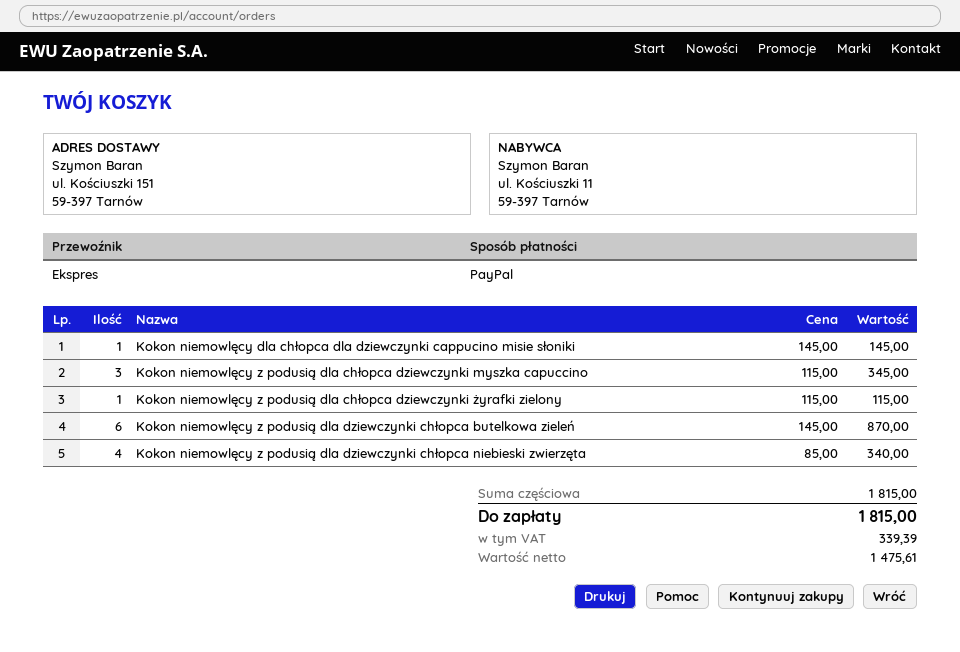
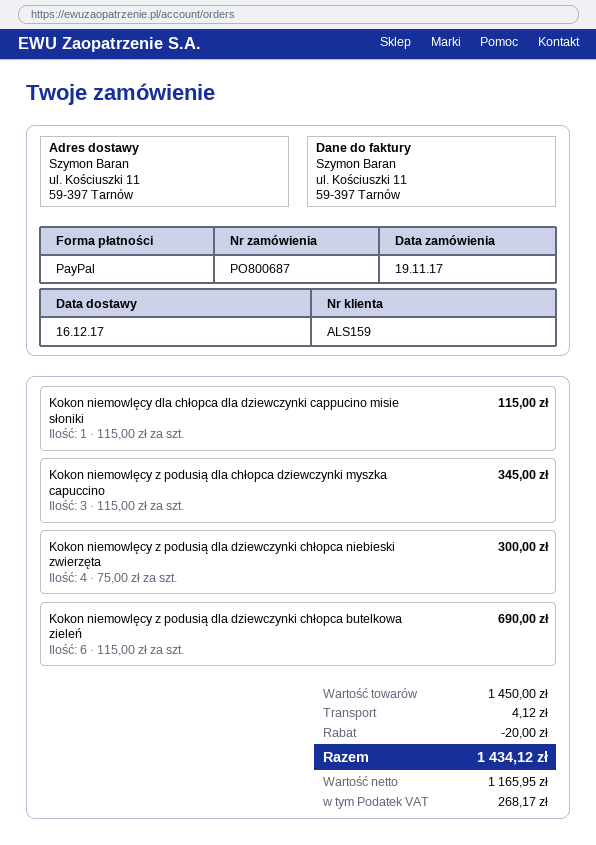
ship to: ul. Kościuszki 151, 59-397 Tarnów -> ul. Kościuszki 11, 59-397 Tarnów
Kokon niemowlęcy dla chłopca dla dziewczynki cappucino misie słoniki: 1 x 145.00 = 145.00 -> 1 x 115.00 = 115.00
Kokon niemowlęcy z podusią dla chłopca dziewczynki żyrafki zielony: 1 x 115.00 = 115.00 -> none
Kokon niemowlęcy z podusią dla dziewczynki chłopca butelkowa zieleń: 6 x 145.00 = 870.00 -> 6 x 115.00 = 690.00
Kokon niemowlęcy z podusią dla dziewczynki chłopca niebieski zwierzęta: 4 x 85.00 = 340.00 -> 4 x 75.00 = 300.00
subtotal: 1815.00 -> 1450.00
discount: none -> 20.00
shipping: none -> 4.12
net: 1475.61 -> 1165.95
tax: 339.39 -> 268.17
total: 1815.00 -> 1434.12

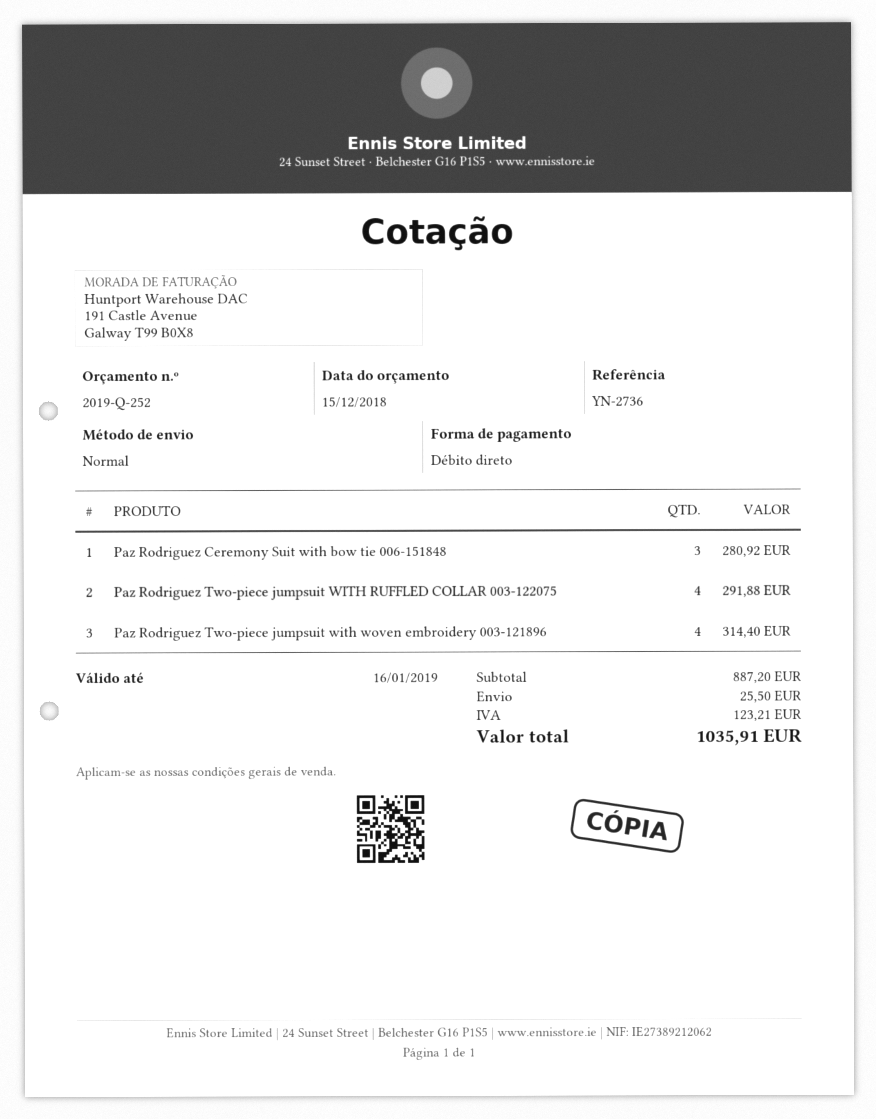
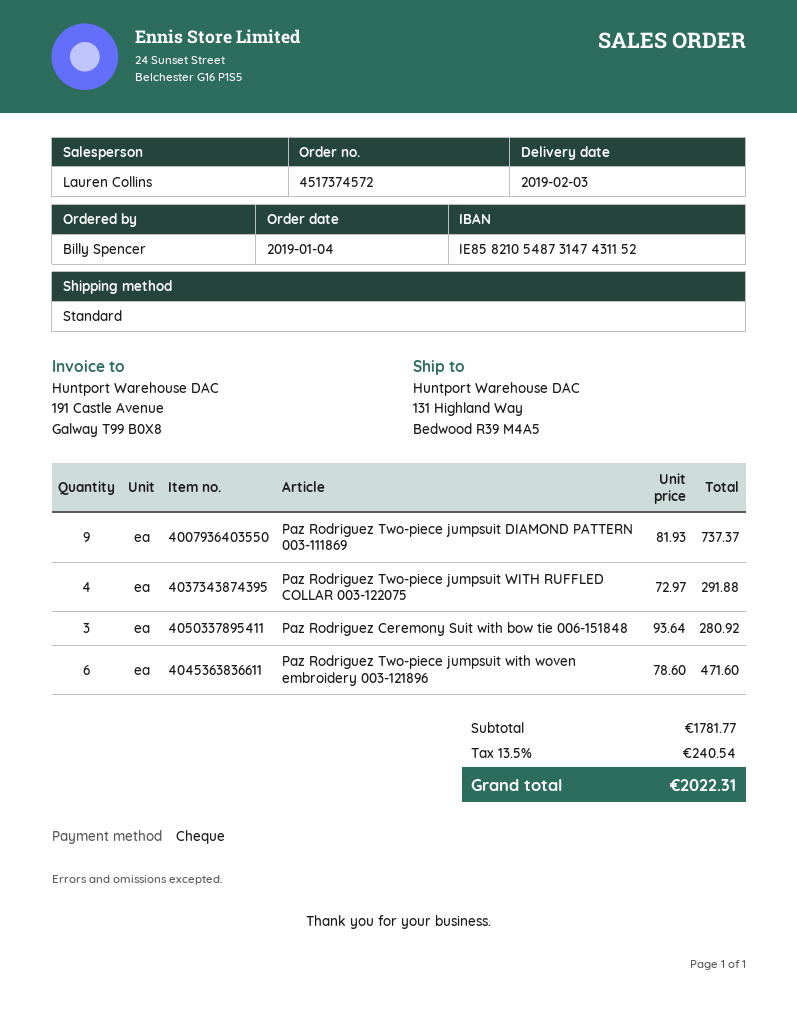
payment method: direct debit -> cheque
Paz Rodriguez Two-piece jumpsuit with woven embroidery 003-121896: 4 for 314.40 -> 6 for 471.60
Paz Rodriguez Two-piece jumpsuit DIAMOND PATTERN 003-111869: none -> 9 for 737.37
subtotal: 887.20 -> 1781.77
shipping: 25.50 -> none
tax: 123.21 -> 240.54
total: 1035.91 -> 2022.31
━━━━━━━━
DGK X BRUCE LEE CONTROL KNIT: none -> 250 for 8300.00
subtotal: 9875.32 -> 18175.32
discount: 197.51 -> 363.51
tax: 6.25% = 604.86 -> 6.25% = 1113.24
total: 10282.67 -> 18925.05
━━━━━━━━
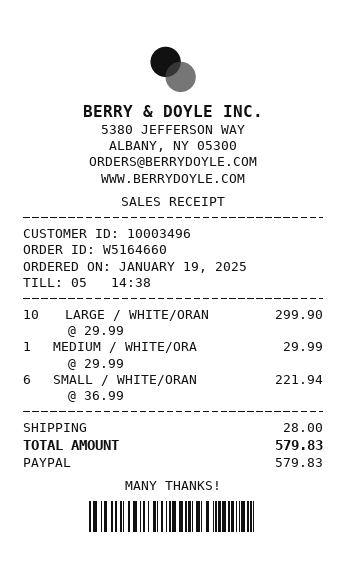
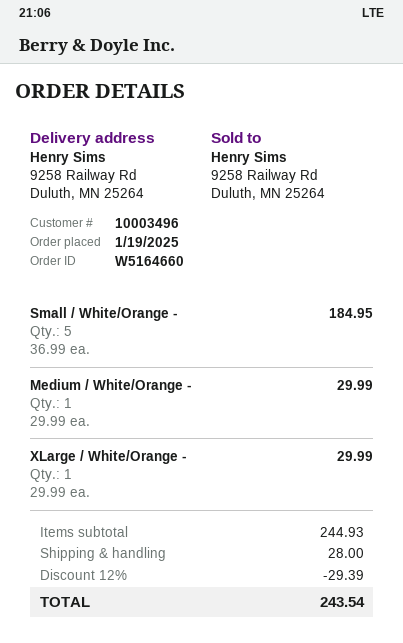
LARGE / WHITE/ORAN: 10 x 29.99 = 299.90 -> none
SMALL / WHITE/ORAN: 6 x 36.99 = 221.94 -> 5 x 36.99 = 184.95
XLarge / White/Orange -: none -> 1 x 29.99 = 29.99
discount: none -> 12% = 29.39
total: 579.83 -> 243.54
━━━━━━━━
> ACTION ITEM: Return every line above where "podusią" appears.

> TASK RESPONSE:
Kokon niemowlęcy z podusią dla chłopca dziewczynki żyrafki zielony: 1 x 115.00 = 115.00 -> none
Kokon niemowlęcy z podusią dla dziewczynki chłopca butelkowa zieleń: 6 x 145.00 = 870.00 -> 6 x 115.00 = 690.00
Kokon niemowlęcy z podusią dla dziewczynki chłopca niebieski zwierzęta: 4 x 85.00 = 340.00 -> 4 x 75.00 = 300.00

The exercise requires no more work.